Class ColognePhonetic

  • All Implemented Interfaces:
    Encoder, StringEncoder

    public class ColognePhonetic
    extends java.lang.Object
    implements StringEncoder
    Encodes a string into a Cologne Phonetic value.

    Implements the Kölner Phonetik (Cologne Phonetic) algorithm issued by Hans Joachim Postel in 1969.

    The Kölner Phonetik is a phonetic algorithm which is optimized for the German language. It is related to the well-known soundex algorithm.

    Algorithm

    • Step 1:

      After preprocessing (conversion to upper case, transcription of germanic umlauts, removal of non alphabetical characters) the letters of the supplied text are replaced by their phonetic code according to the following table.
      (Source: Wikipedia (de): Kölner Phonetik -- Buchstabencodes)
      Letter Context Code
      A, E, I, J, O, U, Y 0
      H -
      B 1
      P not before H
      D, T not before C, S, Z 2
      F, V, W 3
      P before H
      G, K, Q 4
      C at onset before A, H, K, L, O, Q, R, U, X
      before A, H, K, O, Q, U, X except after S, Z
      X not after C, K, Q 48
      L 5
      M, N 6
      R 7
      S, Z 8
      C after S, Z
      at onset except before A, H, K, L, O, Q, R, U, X
      not before A, H, K, O, Q, U, X
      D, T before C, S, Z
      X after C, K, Q

      Example:

      "Müller-Lüdenscheidt" => "MULLERLUDENSCHEIDT" => "6005507500206880022"
    • Step 2:

      Collapse of all multiple consecutive code digits.

      Example:

      "6005507500206880022" => "6050750206802"
    • Step 3:

      Removal of all codes "0" except at the beginning.
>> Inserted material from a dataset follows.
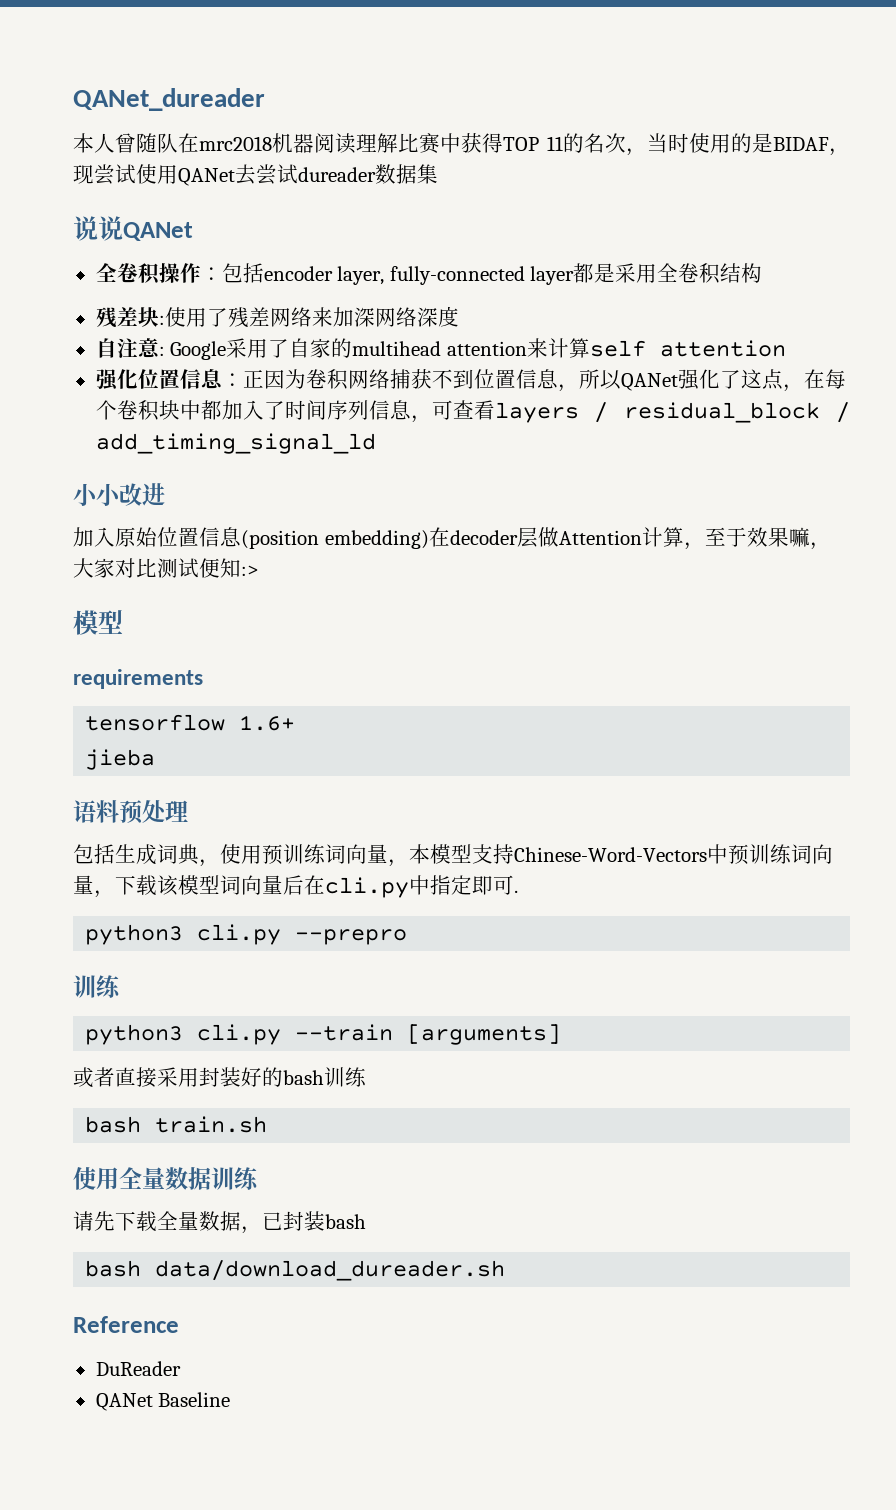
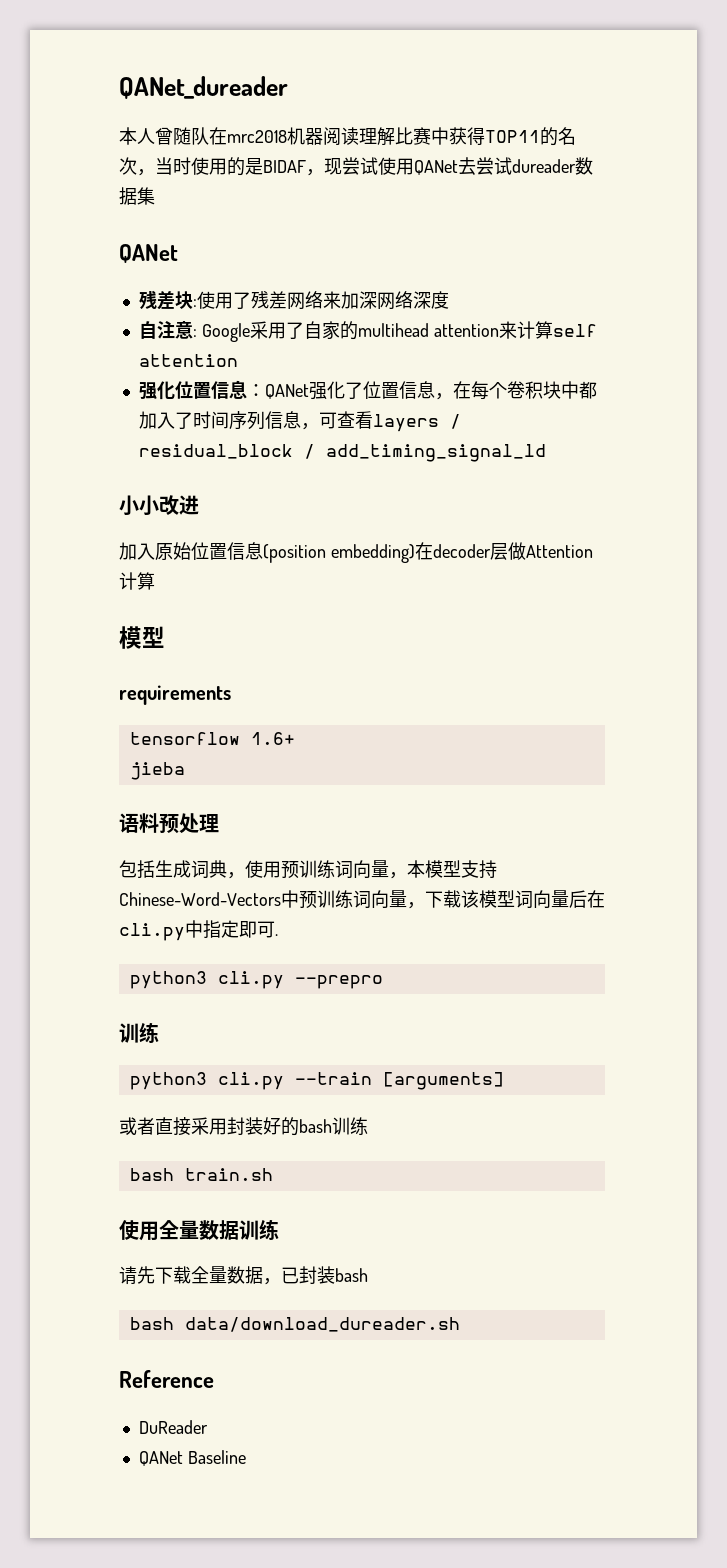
[503,136,563,151] TOP 11 -> [485,130,540,143] TOP11
[73,216,193,241] [95,263,763,285] 说说QANet // 全卷积操作：包括encoder layer, fully-connected layer都是采用全卷积结构 -> [119,244,178,263] QANet
[242,369,783,392] 正因为卷积网络捕获不到位置信息，所以QANet强化了这点 -> [264,381,435,400] QANet强化了位置信息
[683,527,831,550] [73,558,259,578] ，至于效果嘛，大家对比测试便知:> -> (155, 581) none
This means that two or more identical consecutive digits can occur if they occur after removing the "0" digits.

      Example:

      "6050750206802" => "65752682"

    This class is thread-safe.

    Since:
    1.5
    See Also:
    Wikipedia (de): Kölner Phonetik (in German)
    • Field Summary

      Fields 
      Modifier and Type Field Description
      private static char[] AEIJOUY  
      private static char[] AHKLOQRUX  
      private static char[] AHKOQUX  
      private static char CHAR_IGNORE  
      private static char[] CKQ  
      private static char[] CSZ  
      private static char[] DTX  
      private static char[] FPVW  
      private static char[] GKQ  
      private static char[] SZ  
    • Constructor Summary

      Constructors 
      Constructor Description
      ColognePhonetic()  
    • Method Summary

      All Methods Static Methods Instance Methods Concrete Methods 
      Modifier and Type Method Description
      private static boolean arrayContains​(char[] arr, char key)  
      java.lang.String colognePhonetic​(java.lang.String text)
      Implements the Kölner Phonetik algorithm.
      java.lang.Object encode​(java.lang.Object object)
      Encodes an "Object" and returns the encoded content as an Object.
      java.lang.String encode​(java.lang.String text)
      Encodes a String and returns a String.
      boolean isEncodeEqual​(java.lang.String text1, java.lang.String text2)
      Compares the first encoded string to the second encoded string.
      private char[] preprocess​(java.lang.String text)
      Converts the string to upper case and replaces Germanic umlaut characters The following characters are mapped: capital A, umlaut mark capital U, umlaut mark capital O, umlaut mark small sharp s, German
      • Methods inherited from class java.lang.Object

        clone, equals, finalize, getClass, hashCode, notify, notifyAll, toString, wait, wait, wait
    • Field Detail

      • AEIJOUY

        private static final char[] AEIJOUY
      • CSZ

        private static final char[] CSZ
      • FPVW

        private static final char[] FPVW
      • GKQ

        private static final char[] GKQ
      • CKQ

        private static final char[] CKQ
      • AHKLOQRUX

        private static final char[] AHKLOQRUX
      • SZ

        private static final char[] SZ
      • AHKOQUX

        private static final char[] AHKOQUX
      • DTX

        private static final char[] DTX
    • Constructor Detail

      • ColognePhonetic

        public ColognePhonetic()
    • Method Detail

      • arrayContains

        private static boolean arrayContains​(char[] arr,
                                             char key)
      • colognePhonetic

        public java.lang.String colognePhonetic​(java.lang.String text)

        Implements the Kölner Phonetik algorithm.

        In contrast to the initial description of the algorithm, this implementation does the encoding in one pass.

        Parameters:
        text - The source text to encode
        Returns:
        the corresponding encoding according to the Kölner Phonetik algorithm
      • encode

        public java.lang.Object encode​(java.lang.Object object)
                                throws EncoderException
        Description copied from interface: Encoder
        Encodes an "Object" and returns the encoded content as an Object. The Objects here may just be byte[] or Strings depending on the implementation used.
        Specified by:
        encode in interface Encoder
        Parameters:
        object - An object to encode
        Returns:
        An "encoded" Object
        Throws:
        EncoderException - An encoder exception is thrown if the encoder experiences a failure condition during the encoding process.
      • encode

        public java.lang.String encode​(java.lang.String text)
        Description copied from interface: StringEncoder
        Encodes a String and returns a String.
        Specified by:
        encode in interface StringEncoder
        Parameters:
        text - the String to encode
        Returns:
        the encoded String
      • isEncodeEqual

        public boolean isEncodeEqual​(java.lang.String text1,
                                     java.lang.String text2)
        Compares the first encoded string to the second encoded string.
        Parameters:
        text1 - source text to encode before testing for equality.
        text2 - source text to encode before testing for equality.
        Returns:
        true if the encoding the first string equals the encoding of the second string, false otherwise
      • preprocess

        private char[] preprocess​(java.lang.String text)
        Converts the string to upper case and replaces Germanic umlaut characters The following characters are mapped:
        • capital A, umlaut mark
        • capital U, umlaut mark
        • capital O, umlaut mark
        • small sharp s, German